NCAA Players Pushing For Share Of TV Revenues
There is an issue before the courts these days that involves billions of dollars and concerns former and current NCAA athletes and their desire for compensation for their time spent on TV broadcasts while participating in college sports.
Ed O’Bannon played on the 1995 national championship team at UCLA. He was the NCAA Final Four Most Outstanding Player. O’Bannon won the prestigious John Wooden award that same year and was drafted by the New Jersey Nets.
O’Bannon, along with several ex-college athletes are suing the NCAA in an attempt to gain a share of the enormous revenues generated by colligate sports broadcasting. The numbers are big and the end result could be earthshaking.
The suit is not new. It was filed back in 2009 and, according to an ESPN report, there are more than a dozen law firms helping to represent the various plaintiffs and they have invested over $20 million in legal fees since beginning the suit.
Last week the NCAA filed a motion that would have prevented players from pursuing their antitrust suit or advancing their lawsuit which is chasing a cut of the TV money gained from broadcasting NCAA athletic events. The suit had originally only asked for revenue sharing on rebroadcasts but now they are going for the whole enchilada.
The line between college and pro athletes continues to be blurred and there is no end in sight. This suit could potentially go on for years. In the beginning this suit was about compensating college athletes for archival footage but it has now been expanded to include athletes who are still at school and still playing ball.
That little addition is the major point of contention for the NCAA.

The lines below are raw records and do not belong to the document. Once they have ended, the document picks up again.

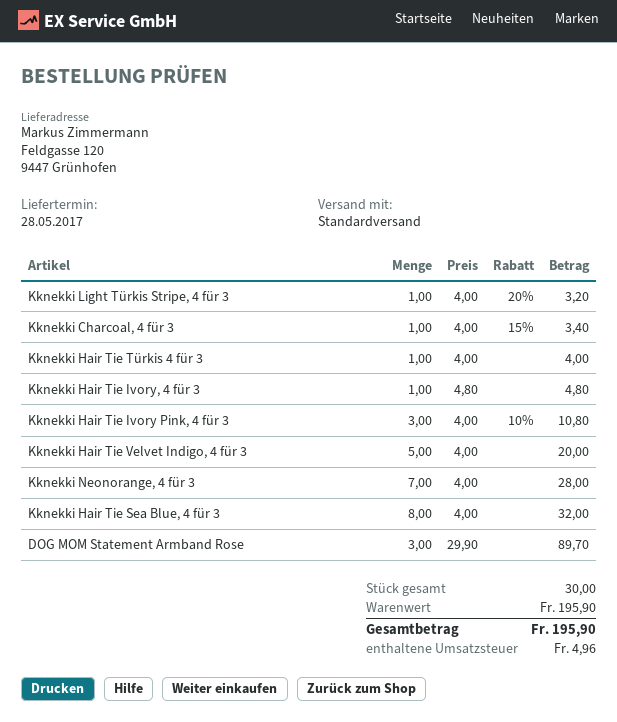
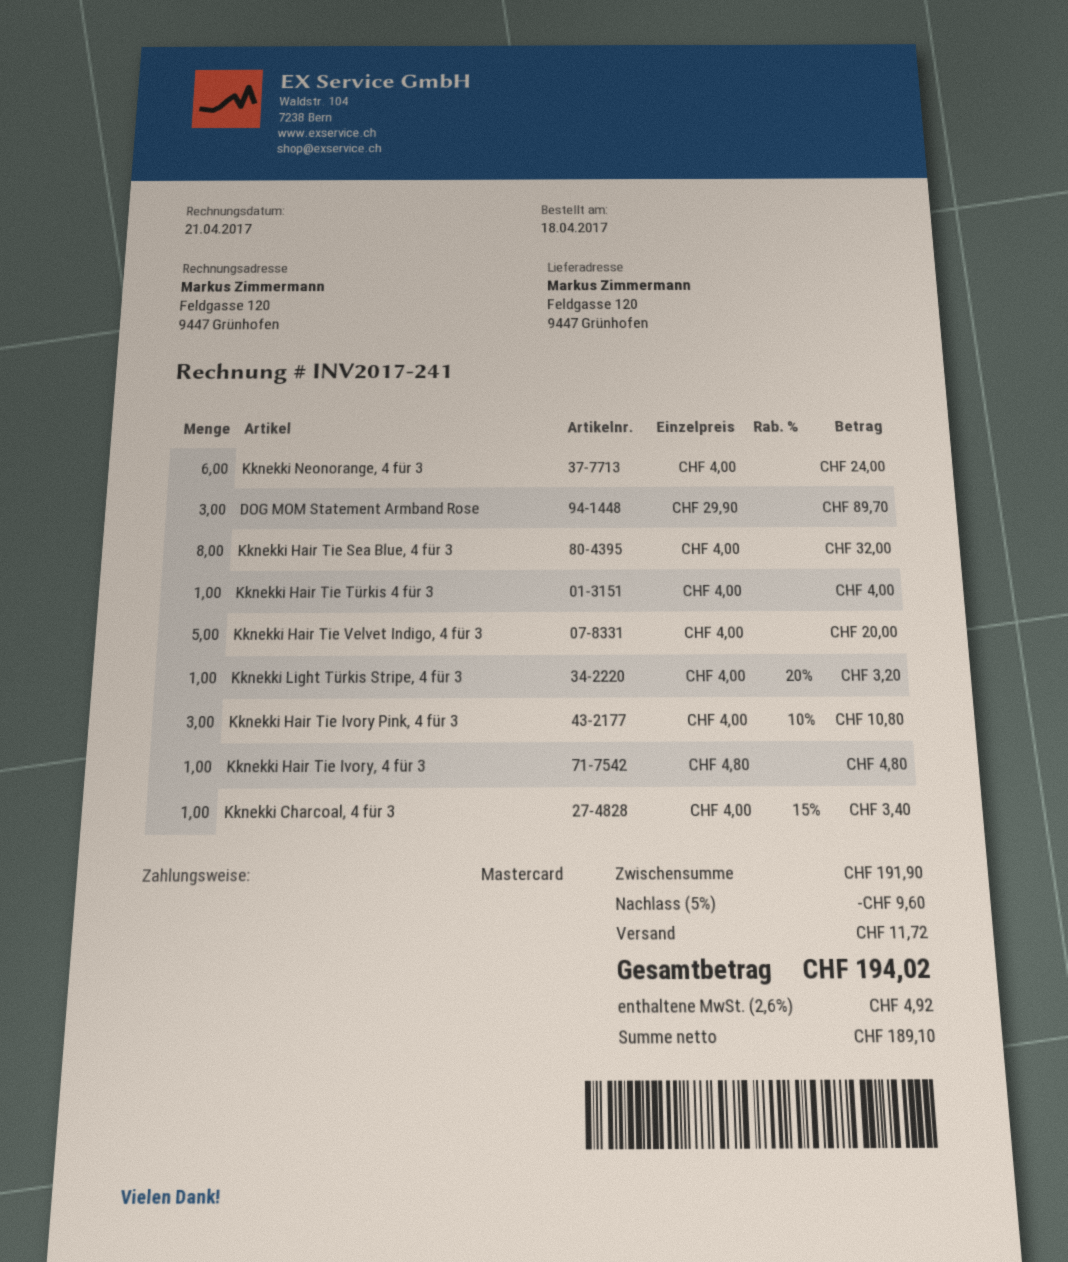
Kknekki Neonorange, 4 für 3: 7 x 4.00 = 28.00 -> 6 x 4.00 = 24.00
subtotal: 195.90 -> 191.90
discount: none -> 5% = 9.60
shipping: none -> 11.72
tax: 4.96 -> 4.92
total: 195.90 -> 194.02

What this does is to take a case in which the liability involved was counted in the tens or hundreds of millions of dollars and now the sums involved are counted in the billions! Max Hausfeld, counsel for the plaintiffs said, “It’s a more accurate context for what the players deserve”.
If they win, the FCAA, Former College Athletes Association, will negotiate licenses with the NCAA, member colleges, video game & media companies.
Tom Farrey of ESPN reported that even with the judge’s decision, it is important to note that the ruling does not mean that the athletes will be receiving any funds just yet. That may be a long way down the road.